I participated in a panel entitled “Sustainability and the Return on Collaboration” with Eunice Heath, Dow Chemical’s global director for sustainability, Ann Klee, GE’s vice president of environment, health and safety, and Monique Oxender, Keurig Green Mountain’s senior director for sustainability. Chris Guenther of SustainAbility, the panel’s moderator, asked us to share our perspectives on collaboration and how they have evolved over time.
During the panel, I spoke about EDF’s more than two decades of experience working with leading companies to unlock environmental benefits, starting with our first corporate partnership with McDonalds to identify opportunities to cut waste and save money. That approach—identifying opportunities that deliver both environmental benefits and business value—has characterized our other corporate collaborations, including those with FedEx, Walmart, and AT&T.
For example, our work with AT&T has focused on identifying ways to cool their buildings more efficiently, saving both water and energy.

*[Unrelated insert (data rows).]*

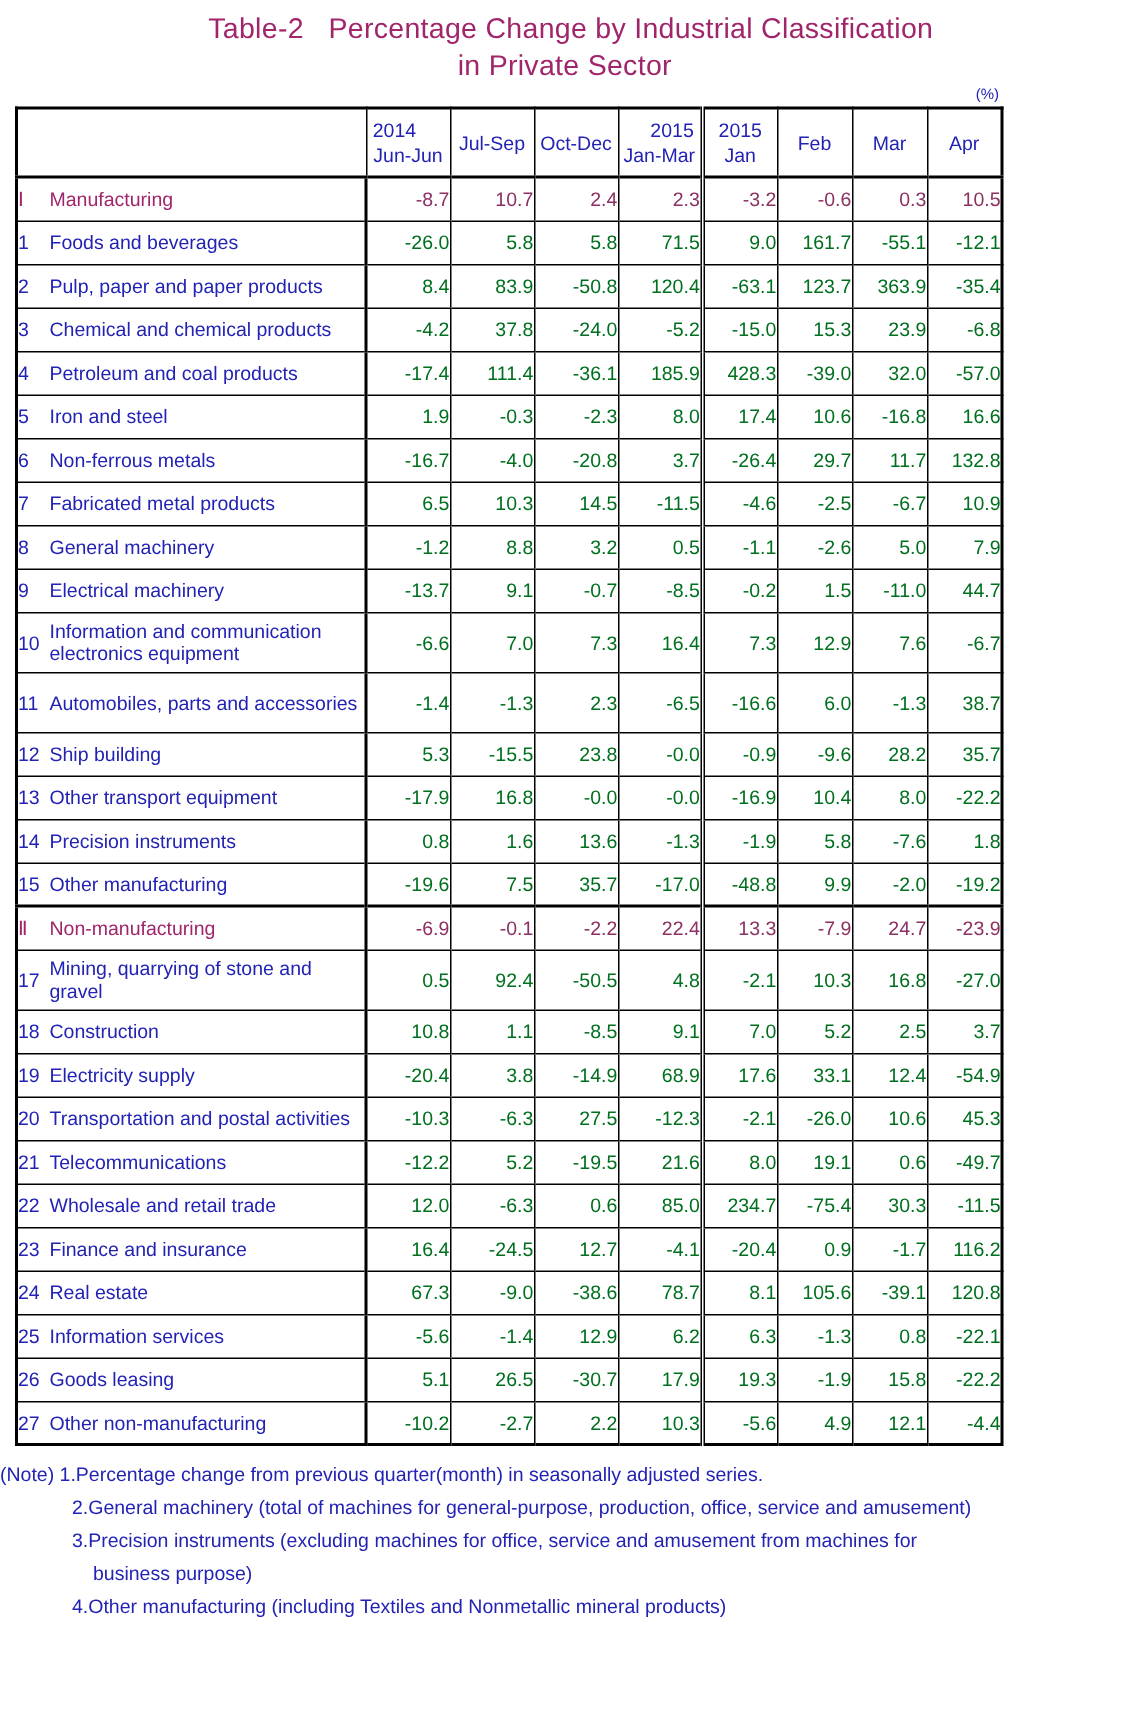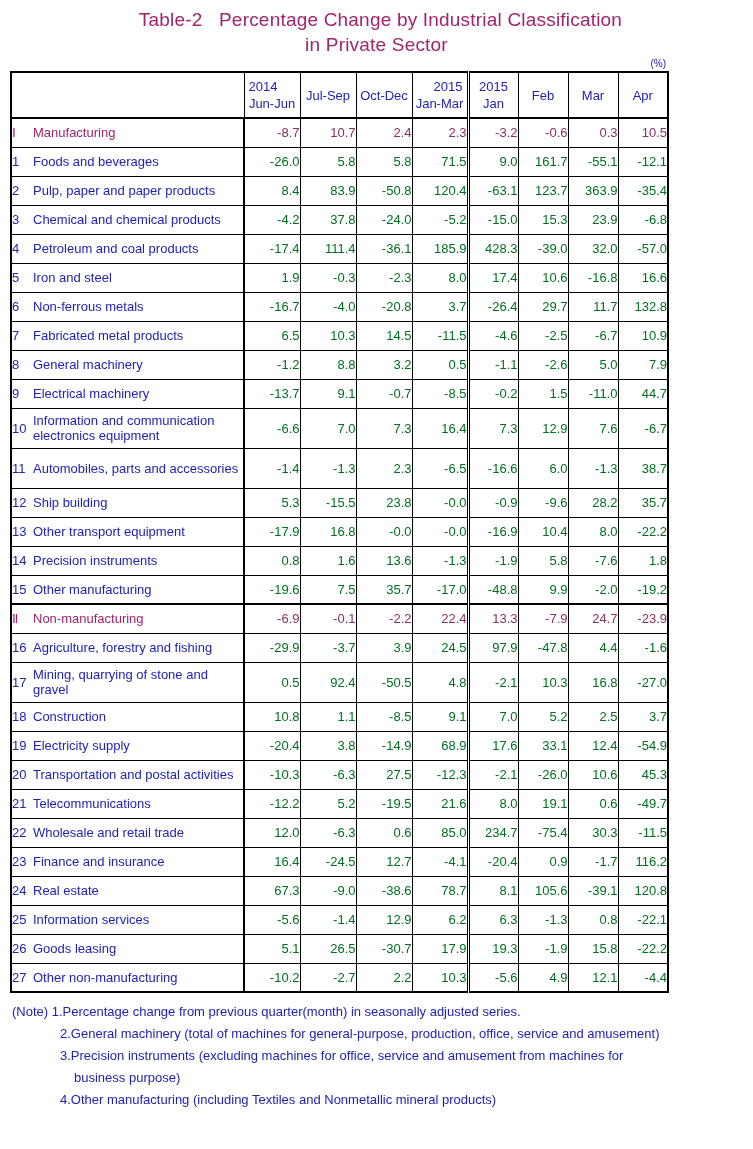--- a/index.html
+++ b/index.html
@@ -484,22 +484,6 @@
           <td class="val dot-right">24.7</td>
           <td class="val">-23.9</td>
         </tr>
-        <tr class="drow after-section">
-          <td class="label">
-            <div class="lbl-flex">
-              <span class="num">16</span>
-              <span class="txt">Agriculture, forestry and fishing</span>
-            </div>
-          </td>
-          <td class="val dot-right">-29.9</td>
-          <td class="val dot-right">-3.7</td>
-          <td class="val dot-right">3.9</td>
-          <td class="val sep-right">24.5</td>
-          <td class="val sep-left dot-right">97.9</td>
-          <td class="val dot-right">-47.8</td>
-          <td class="val dot-right">4.4</td>
-          <td class="val">-1.6</td>
-        </tr>
         <tr class="drow2">
           <td class="label">
             <div class="lbl-flex">

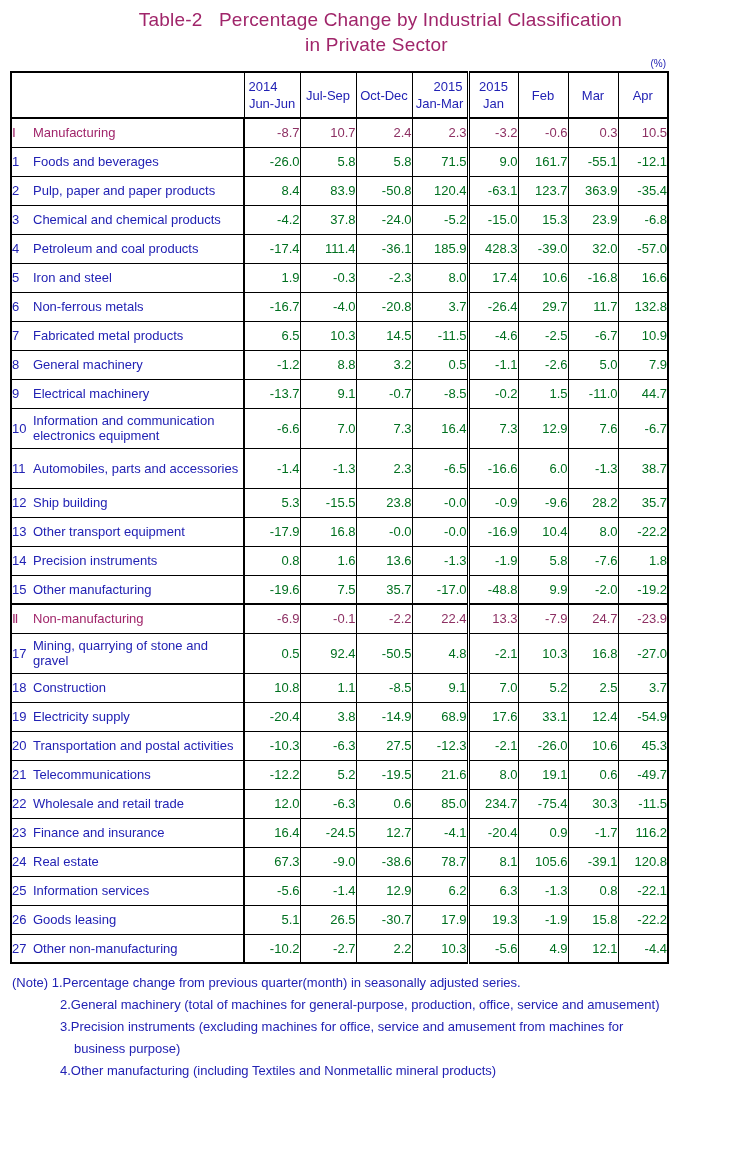--- a/index.html
+++ b/index.html
@@ -140,7 +140,6 @@
 
   
   .notes {
-    margin-left: 12px;
     margin-top: 8px;
     font-size: 13px;
     color: #2222b4;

Based on our work together, AT&T has publicly committed to saving 150 million gallons of water and 400 million kilowatt hours of electricity from building cooling each year by 2015.
Increasingly, companies like AT&T are also recognizing the influence collaborations like these can have on environmental performance beyond their own walls and operations:
- AT&T is using its influence and resources to drive further water and energy reductions, including by encouraging its suppliers to reduce their water use.
- AT&T and EDF worked together to develop a set of tools to help other organizations save water and energy—and they are available for free online for anyone to download and use.
- In addition, we’ve pooled resources to spur the adoption of these tools in five water-stressed cities—Dallas, Denver, Houston, Los Angeles and Phoenix—to scale up additional water savings in areas where they’re vitally needed.
Guenther noted that while collaboration is needed to develop environmental solutions that can overcome industry and competitive boundaries, these efforts can also be challenging. An audience member took that opportunity to ask the panel what we thought were the key elements for successful partnerships:
- Take the time to build relationships and understand your partner’s concerns.
- It’s important to understand the business case for making environmental improvements. Often, the business case is based on cost reductions, but other compelling arguments include risk management, the creation of new business opportunities, or brand/reputational benefits.
- Be clear on goals and objectives of a partnership to avoid any confusion or disappointment among both parties.
While collaborations to realize environmental benefits among companies and NGOs can change over time and require care and attention, they hold the potential to address problems affecting not only a single company, but an entire industry.